This is about 10 months late but it has been in my drafts for months so I figured I would share some of the things I hates about pregnancy and delivery. I am so blessed that I was able to get pregnant and have a wonderful baby boy. However, there are a couple things that I did not enjoy about being pregnant that looking back I laugh about now. I made this list to have something to look back on to remember. So with that said this isn’t meant to be a negative post.
*how I was not able to paint my own toes, or anything to do with bending over. I tried painting my toes and sent a picture to my husband and mom and they both laughed at how ridiculous it was. But it made for a good excuse to get a pedicure 🙂
*How I would want to be naked the whole last 10 weeks of pregnancy. Between being ridiculously hot and not wanting tight clothing on my body, I wore a lot of my husbands shirts. I hated having to go anywhere because that meant putting clothes on.
*How I would need help turning over or getting out of bed. I felt like a turtle on its back that couldn’t get back over. Jordan would just laugh at me sometimes and then it would make me laugh so it would be even harder to roll over or get out of bed.
*Some people love and think their body is beautiful pregnant, I however did not. Nothing fit, I felt ginormous, my face was puffy, and I was uncomfortable. I’m one to admit that I struggle with body image, I have been very grateful to have a somewhat small frame without much work, but seeing how big I was getting (not weight wise, cause I don’t care about that) just the fact that from my knees up got so much thicker and I knew I would have to work hard after having my baby to get rid of it (I still have so much more to go to get back to where I was, or want to be.)
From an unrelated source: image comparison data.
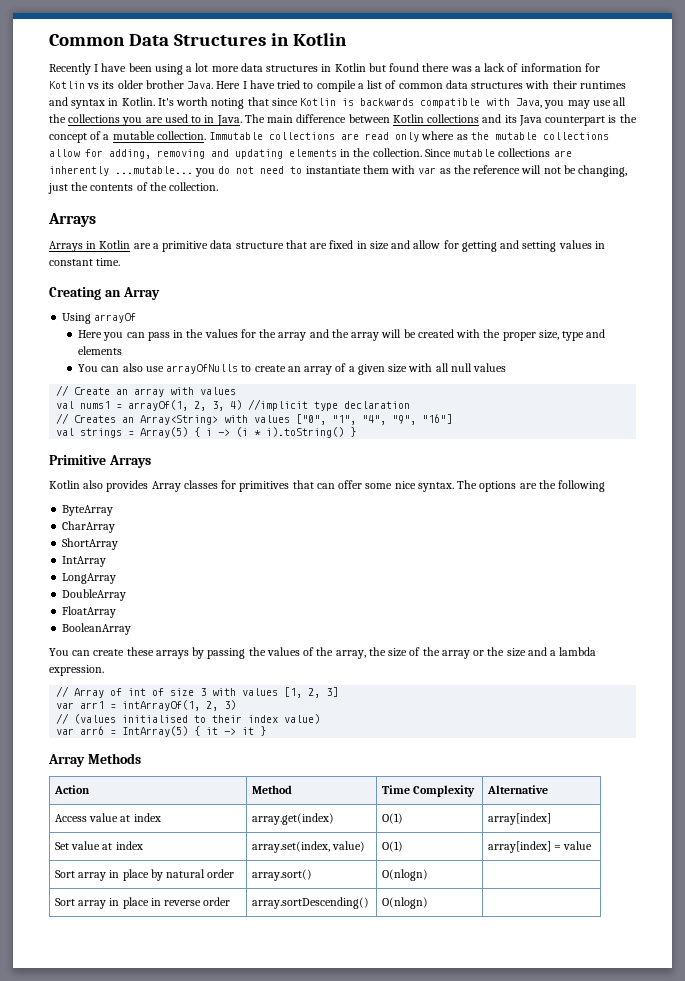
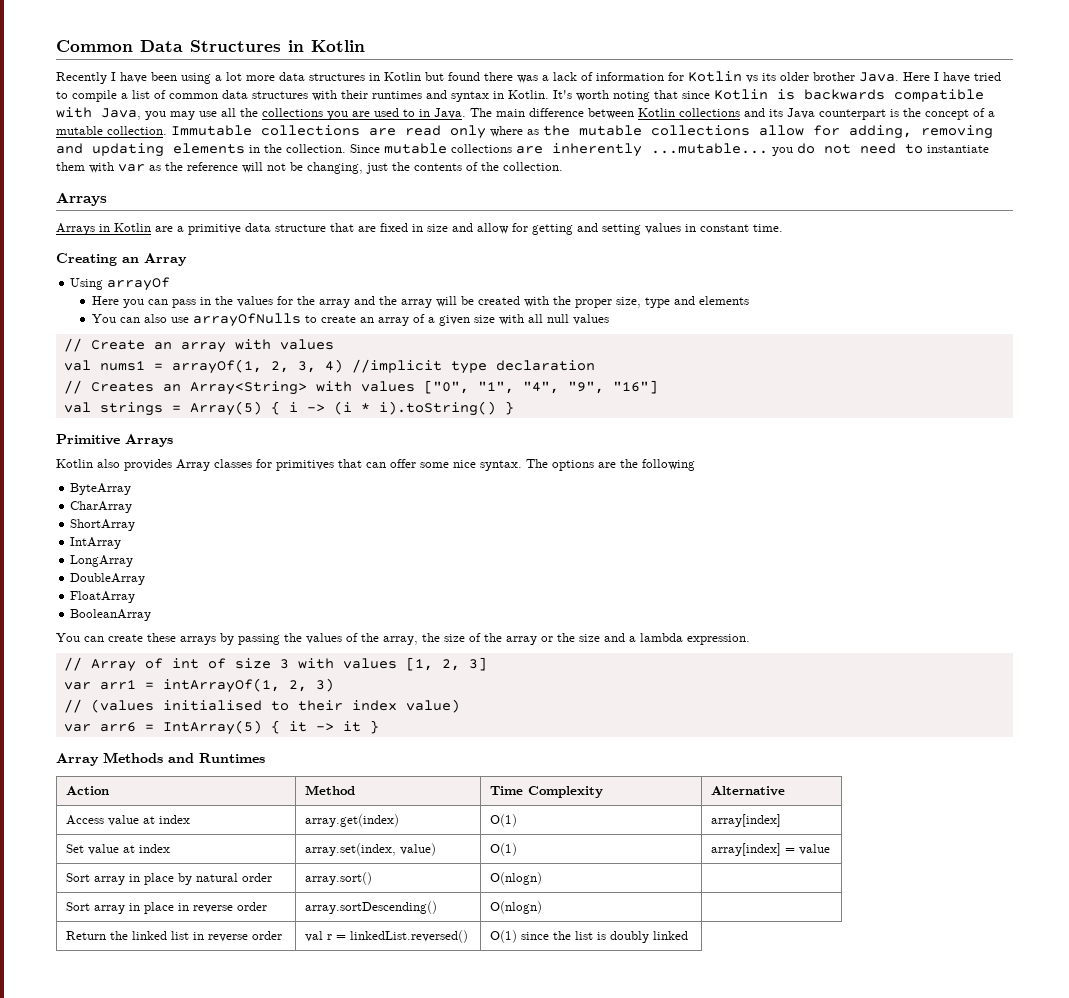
(141, 758) none -> [168,753,265,763] and Runtimes
(428, 903) none -> [65,931,282,942] [304,930,468,943] [489,930,688,943] // Return the linked list in reverse order | val r = linkedList.reversed() | O(1) since the list is doubly linked

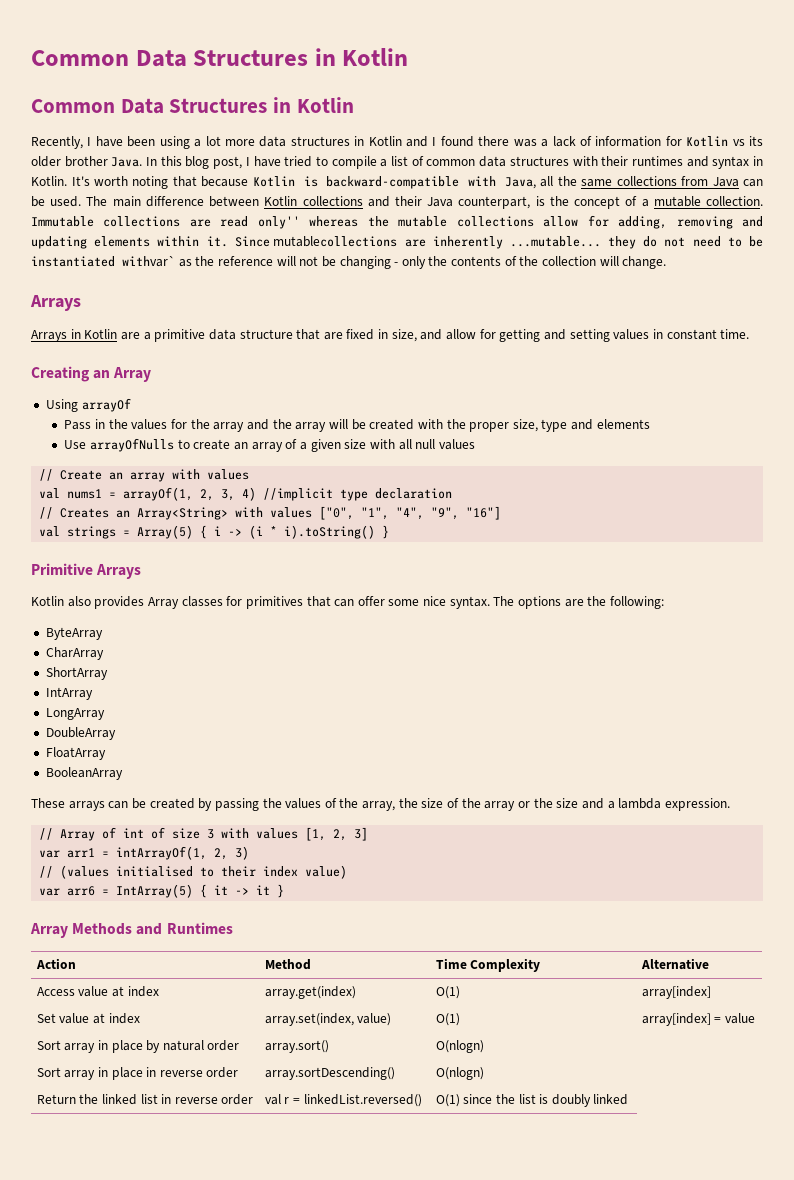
[56,40,365,52] [56,72,107,84] Common Data Structures in Kotlin // Recently -> [31,48,409,67] [31,97,354,114] [31,136,83,149] Common Data Structures in Kotlin // Common Data Structures in Kotlin // Recently,
[425,72,444,81] but -> [406,136,437,147] and I
[903,72,930,81] Here -> [146,156,243,169] In this blog post,
[682,91,710,99] since -> [201,176,249,187] because
[804,89,984,102] [56,107,466,120] backwards compatible with Java, you may use all the collections you are used to in Java. -> [326,176,763,189] [31,196,82,207] backward-compatible with Java, all the same collections from Java can be used.
[769,108,886,120] its Java counterpart -> [395,196,531,209] their Java counterpart,
[450,125,539,139] only where as -> [257,216,359,229] only'' whereas
[249,143,512,154] in the collection. Since mutable collections -> [157,236,398,247] within it. Since mutablecollections
[772,147,793,156] you -> [608,236,637,249] they
[927,145,989,153] [56,162,145,173] instantiate them with var -> [749,236,764,247] [31,256,175,267] be instantiated withvar`
[307,162,388,174] changing, just -> [339,256,426,269] changing - only
[503,162,563,171] collection. -> [542,256,667,269] collection will change.
[427,224,448,232] size -> [391,329,417,342] size,
[91,296,196,308] Here you can pass -> [64,420,92,430] Pass
[91,314,189,323] You can also use -> [64,440,87,449] Use
[642,459,695,471] following -> [609,596,664,609] following:
[56,633,216,645] You can create these arrays -> [31,798,195,811] These arrays can be created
*Recovery is nothing I was prepared for. Wearing a huge pad with ice and cold medicine pads was not what I expected. I didn’t want to leave the hospital bc my butt looked 5 times the size and your legit wearing a diaper, so embarrassing. I couldn’t sit right, I had to sit sideways. Going to the bathroom 4 times an hour (that’s not normal but I hated being wet or dirty so I had to change the pad constantly.) I was afraid mostly, of hurting or making it worse and delaying the recovery. It honestly stinks to have your baby and getting home and trying to enjoy or baby but having to recover at the same time. I felt horrible. I just was very unprepared
*I have no ab muscles, going to the gym after you have a baby and trying to do abs. . hahahahahaha. Trying to sit up from laying on a bench and I couldn’t sit up I had to have my husband help me. I was so embarrassed. My abs, they were gone.
*Constant milk leakage. Luckily mine never got everywhere when I was out in public. I. Would. Have. Died.